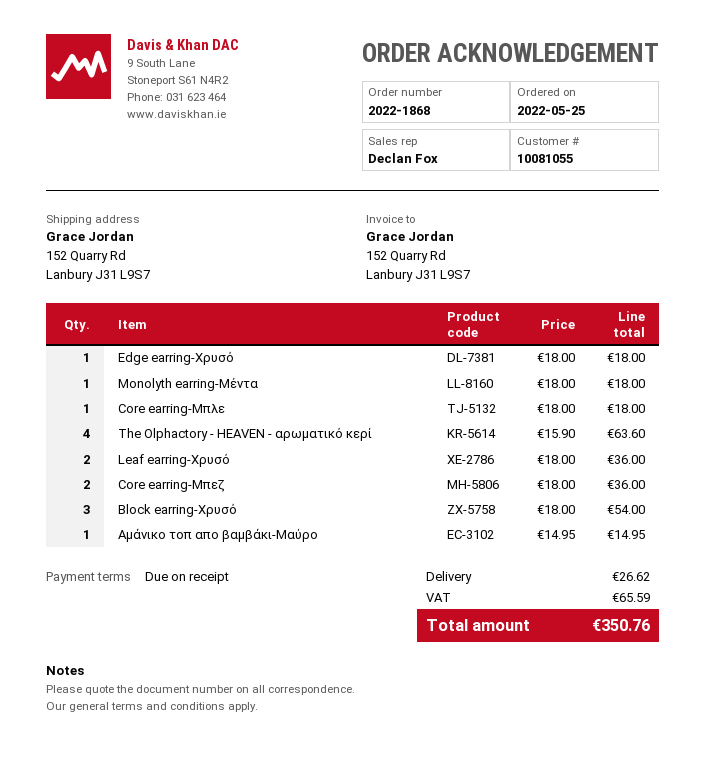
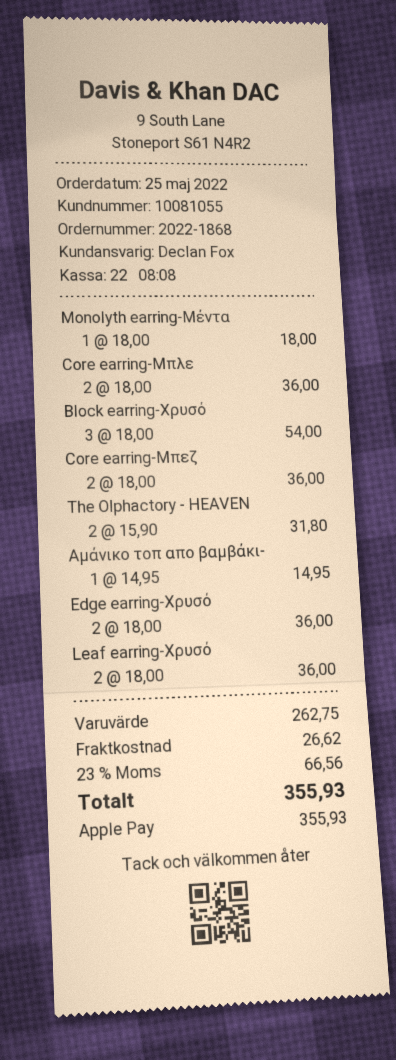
Edge earring-Χρυσό: 1 x 18.00 = 18.00 -> 2 x 18.00 = 36.00
Core earring-Μπλε: 1 x 18.00 = 18.00 -> 2 x 18.00 = 36.00
The Olphactory - HEAVEN - αρωματικό κερί: 4 x 15.90 = 63.60 -> 2 x 15.90 = 31.80
tax: 65.59 -> 66.56
total: 350.76 -> 355.93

**TASK TO COMPLETE**
If any entry holds a picture, drop the picture and copy everything else exactly.

**EXERCISE ANSWER**
Edge earring-Χρυσό: 1 x 18.00 = 18.00 -> 2 x 18.00 = 36.00
Core earring-Μπλε: 1 x 18.00 = 18.00 -> 2 x 18.00 = 36.00
The Olphactory - HEAVEN - αρωματικό κερί: 4 x 15.90 = 63.60 -> 2 x 15.90 = 31.80
tax: 65.59 -> 66.56
total: 350.76 -> 355.93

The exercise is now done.